A faithful transcript of all the lines below, with no pictures, is the goal here.

DATA FOR ANALYSIS section start

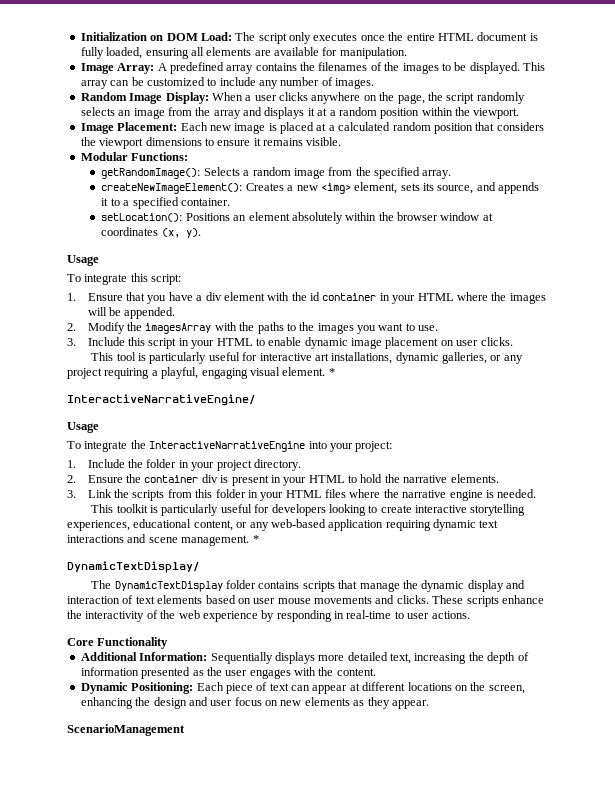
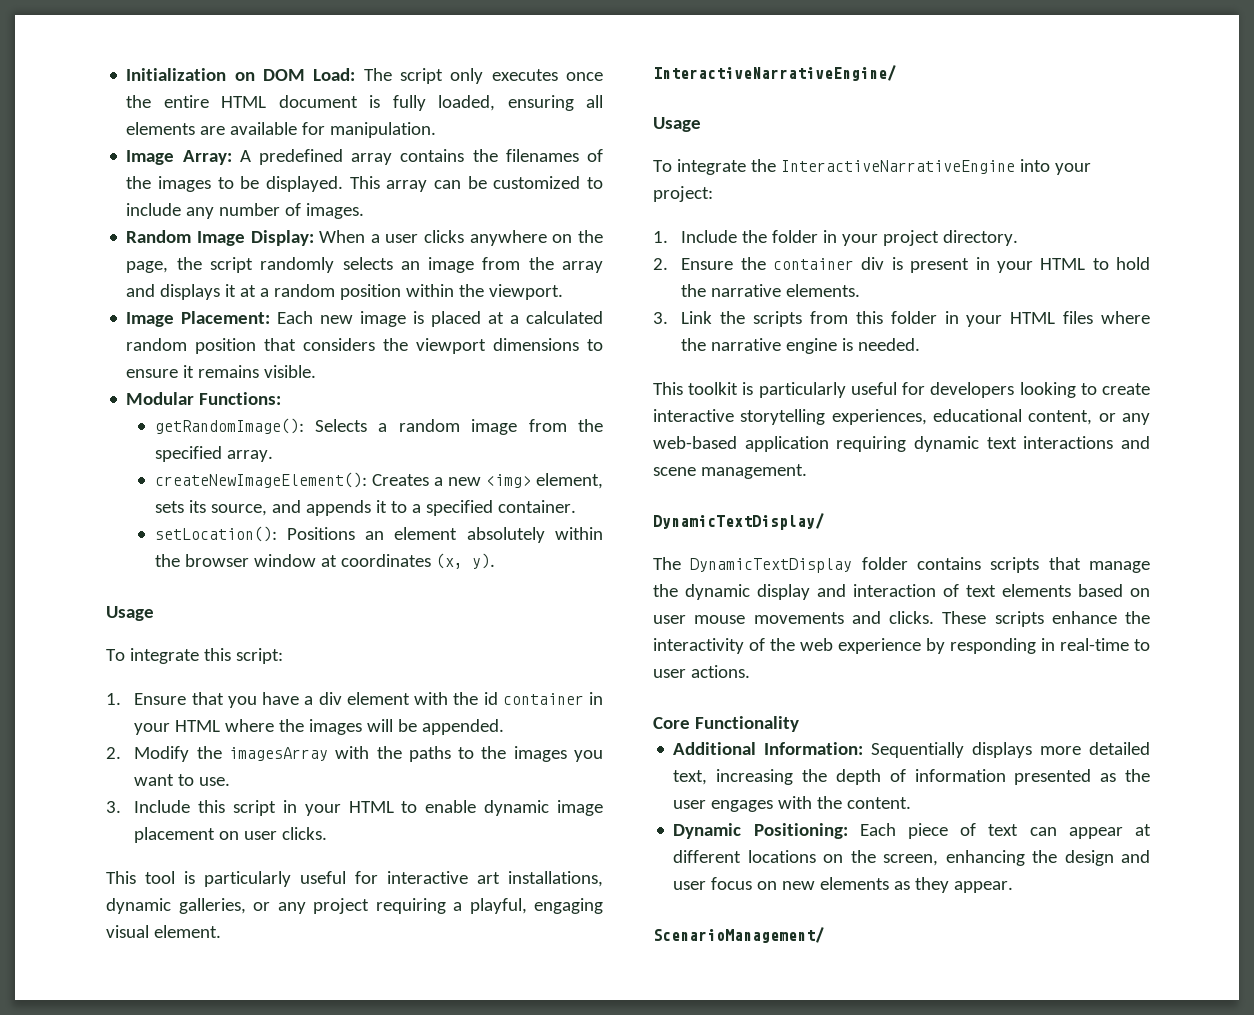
- This tool is particularly useful for interactive art installations, dynamic galleries, or any project requiring a playful, engaging visual element. *
+ This tool is particularly useful for interactive art installations, dynamic galleries, or any project requiring a playful, engaging visual element.
- This toolkit is particularly useful for developers looking to create interactive storytelling experiences, educational content, or any web-based application requiring dynamic text interactions and scene management. *
+ This toolkit is particularly useful for developers looking to create interactive storytelling experiences, educational content, or any web-based application requiring dynamic text interactions and scene management.
- ScenarioManagement
+ ScenarioManagement/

DATA FOR ANALYSIS section end

OUTPUT FOR THIS EXERCISE:
- This tool is particularly useful for interactive art installations, dynamic galleries, or any project requiring a playful, engaging visual element. *
+ This tool is particularly useful for interactive art installations, dynamic galleries, or any project requiring a playful, engaging visual element.
- This toolkit is particularly useful for developers looking to create interactive storytelling experiences, educational content, or any web-based application requiring dynamic text interactions and scene management. *
+ This toolkit is particularly useful for developers looking to create interactive storytelling experiences, educational content, or any web-based application requiring dynamic text interactions and scene management.
- ScenarioManagement
+ ScenarioManagement/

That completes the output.